BİR taraftan dışarıdan gelen olumsuz etkiler, diğer yandan içeride faizler zamanında düşülmediği, geri dönüşü pahalı hale gelen "yüksek faiz-düşük kur" politikasının yarattığı tıkanma.
Bu iki etken 2008’i zor bir yıl haline getirdi. Ancak fazlaca dertlenmeye gerek yok. Çünkü Türk ekonomisinin özelliği krizlere "kolay girip, kolay çıkması"dır. Bu özelliği dolayısıyla, "yüksek faiz ve ithalat cenneti" Türkiye’de eşek yüküyle para kazanmanın yolu, kur fırtınasında tekneyi alabora etmemektir. Kriz dibe vurduktan sonra en geç 6 ay içinde başlayacak olan yukarı harekete kadar direk kırılmamışsa, kalınan yerden pupa yelken yola devam edilir.
* * *
Rick Wagoner’in Emre Özpeynirci’ye söylediği gibi, General Motors’un, 2001 krizinde panikleyip, İzmir’deki Opel montaj fabrikasını kapatarak Türkiye’den gitmesi hatadır. Keşke bana sorsalardı; bir yere kıpırdamayın, fırtınadan sonra "halkın sırtından iş álemine" verilecek ziyafeti kaçırmayın derdim. Nitekim 2001 krizinde batmaktan kıl payıyla kutulan bankalar üç yıl sonra "yüksek faiz-düşük kur" sayesinde gürbüzleşmiş ve milyar dolarlara alıcı bulmuştur. O günlerde banka yöneticilerinin moralleri çok bozuktu. Adeta kendilerine duydukları güveni kaybetmişlerdi. Şimdi aynı kişilere sorun bakalım, küçük dağları kim yaratmış?
* * *
Amerika’daki ev kredilerinin batması yüzünden zora düşen Amerikan ve Avrupa bankalarının yöneticilerinin canı sıkkındır herhalde. Bizde canı sıkılmaya başlayan bankacı var mı bilmiyorum, ama bankasını satmış patronların bugünlerde "aklımı seveyim, tam zamanında çıkmışım bu sektörden" diye sevindiği kesin. Düşünebiliyor musunuz? Citibank gibi bir kuruluşunun başındasınız, ara sıra Tanrı’yla konuşuyorsunuz.

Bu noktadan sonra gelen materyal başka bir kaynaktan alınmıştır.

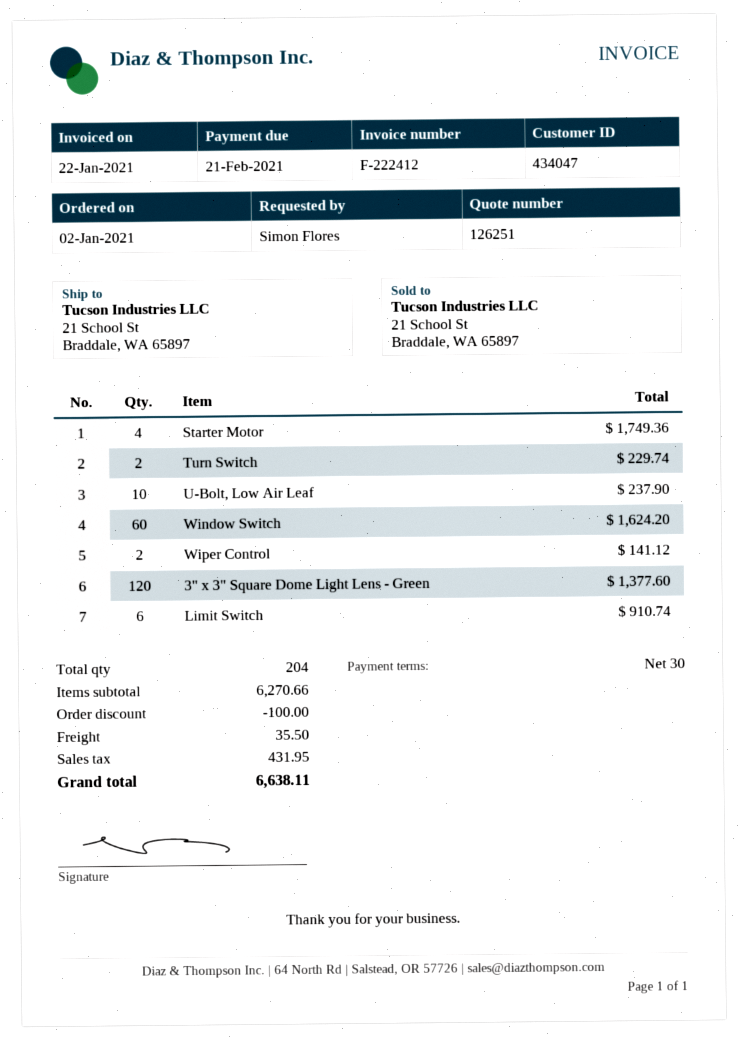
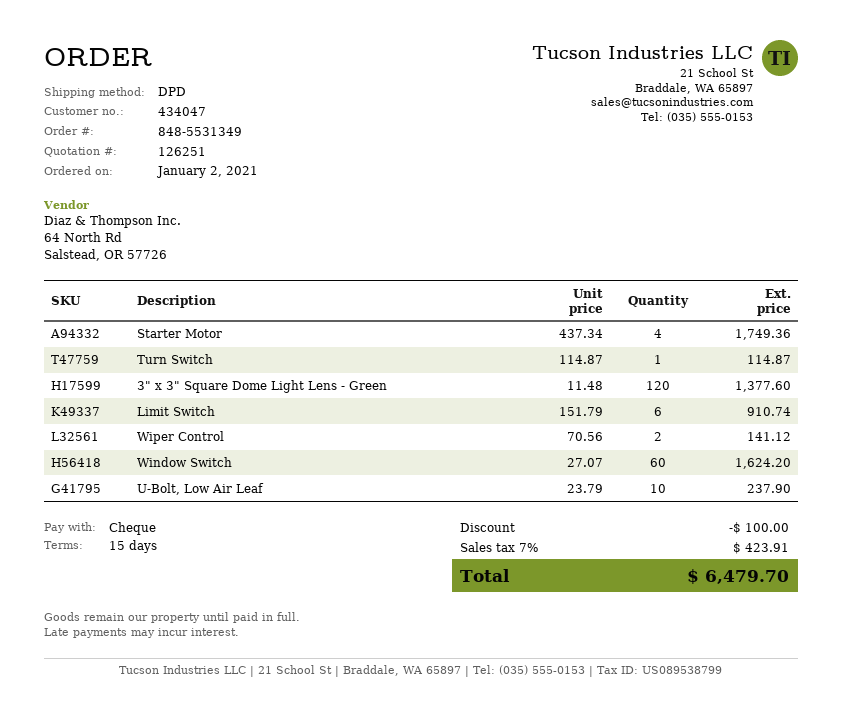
payment terms: 30 days -> 15 days
Turn Switch: 2 for 229.74 -> 1 for 114.87
shipping: 35.50 -> none
tax: 431.95 -> 423.91
total: 6638.11 -> 6479.70

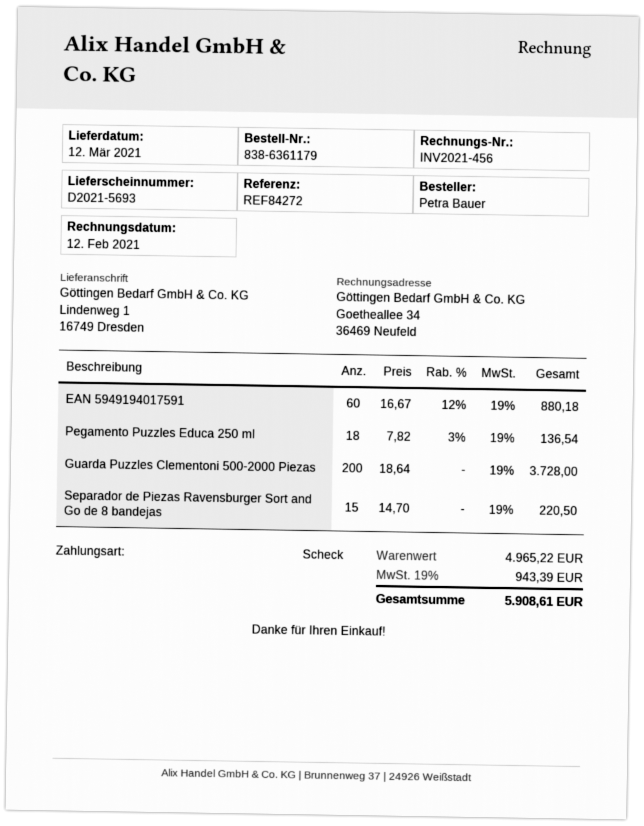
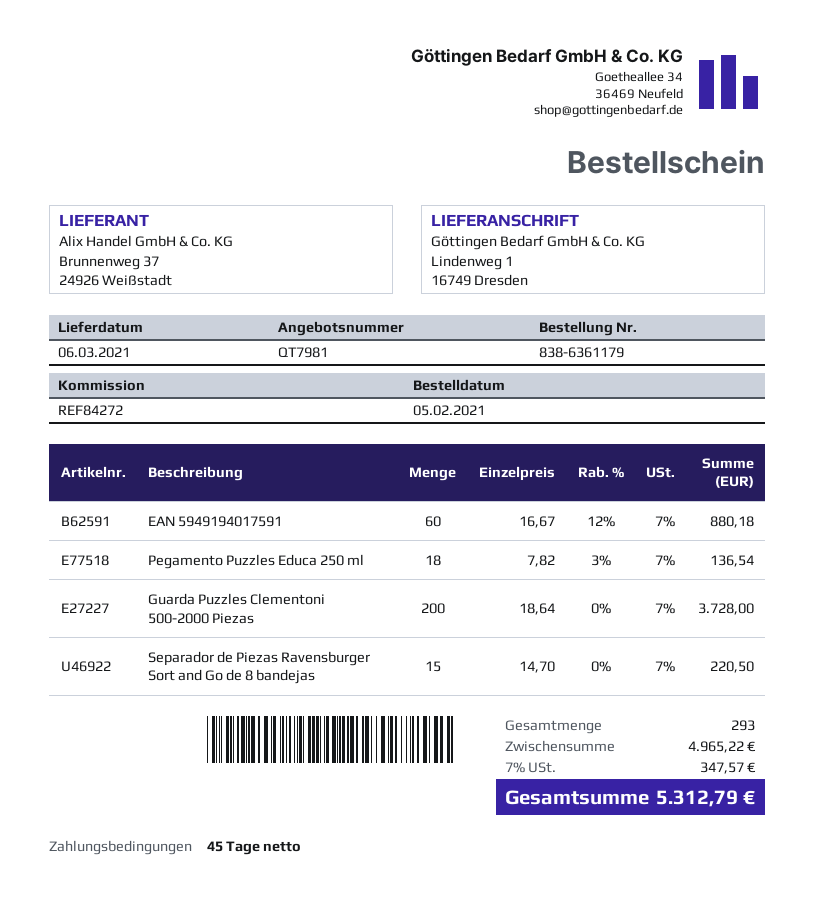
delivery date: 2021-03-12 -> 2021-03-06
tax: 19% = 943.39 -> 7% = 347.57
total: 5908.61 -> 5312.79

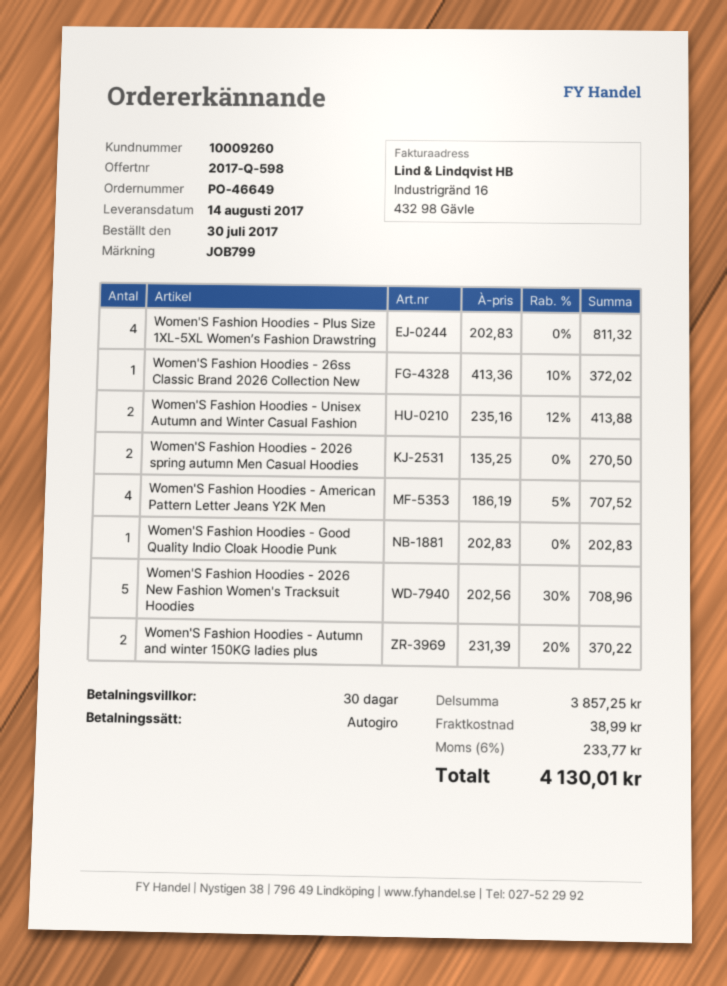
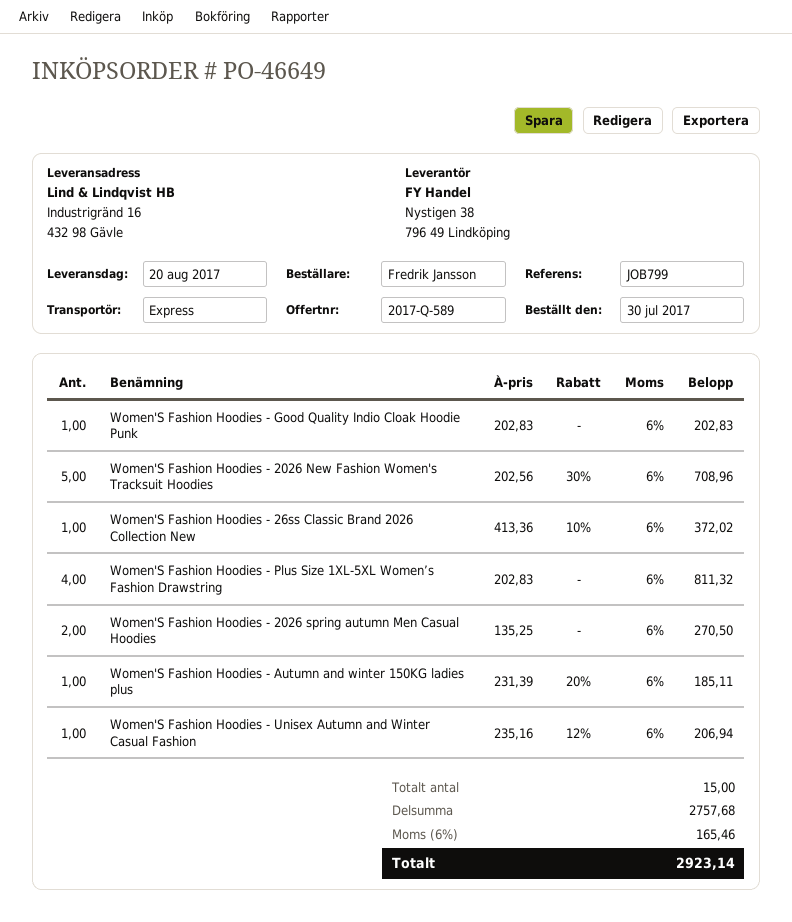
quote number: 2017-Q-598 -> 2017-Q-589
delivery date: 2017-08-14 -> 2017-08-20
Women'S Fashion Hoodies - Unisex Autumn and Winter Casual Fashion: 2 x 235.16 - 12% = 413.88 -> 1 x 235.16 - 12% = 206.94
Women'S Fashion Hoodies - American Pattern Letter Jeans Y2K Men: 4 x 186.19 - 5% = 707.52 -> none
Women'S Fashion Hoodies - Autumn and winter 150KG ladies plus: 2 x 231.39 - 20% = 370.22 -> 1 x 231.39 - 20% = 185.11
subtotal: 3857.25 -> 2757.68
shipping: 38.99 -> none
tax: 6% = 233.77 -> 6% = 165.46
total: 4130.01 -> 2923.14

Herkes size hayran. Belki de birkaç tane "şeref doktorası" yazıhanenizin duvarlarını süslüyor. Derken bir olay patlıyor ve çok ustaca (?) yönettiğiniz bankanız, milyarlarca dolar zarar yazıyor. Biliyorsunuz ki, yerinize gelen kişi veya ondan sonra gelecek olan, bir süre sonra rüzgárı arkadan alınca "Citibank’ı nasıl da kurtardım" diye 400 sayfa kitap yazacak. Hayat böyledir işte. Neyse, yeteri kadar prim almışsanız fazlaca üzülmenize gerek yok. Gençliğimde bir patron da bana "Akıllı yönetici önce kendini güvence altına alır; kendini düşünmeyen ve çeşme akarken kovasını doldurmayan yöneticiden, firmaya da hayır gelmez" demişti. Ben bu fikri hiçbir zaman benimsemedim. Ama patron herhalde haklıydı. Hálá tereddütteyim.
* * *
Türkiye’de yaşanan tecrübeler, ülkemizin en büyük iş stratejistinin Áşık Veysel olduğunu ortaya koydu. Áşık Veysel "Benim yárim kara topraktır" türküsünü söylerken, aslında görmeyen gözleriyle nice açıkgöze "Arsaya, araziye yatırım yapın" diye yol göstermiştir. Batan sanayicilerimiz ve satan bankacılarımız da arsacı olmadı mı sonunda? Gazetelerde gördüm inanamadım. Bir bakan oğlu "külahta haşlanmış mısır satmak" gibi büyük bir inovasyona imzasını atınca, devletimiz ona mükáfat olarak havalimanı terminalinde bir büfelik mekán ihsan etmiş. Ne büyüksün sen Áşık Veysel!
Son Söz: Haşlanmış mısır bahane, büfe rantı şahane.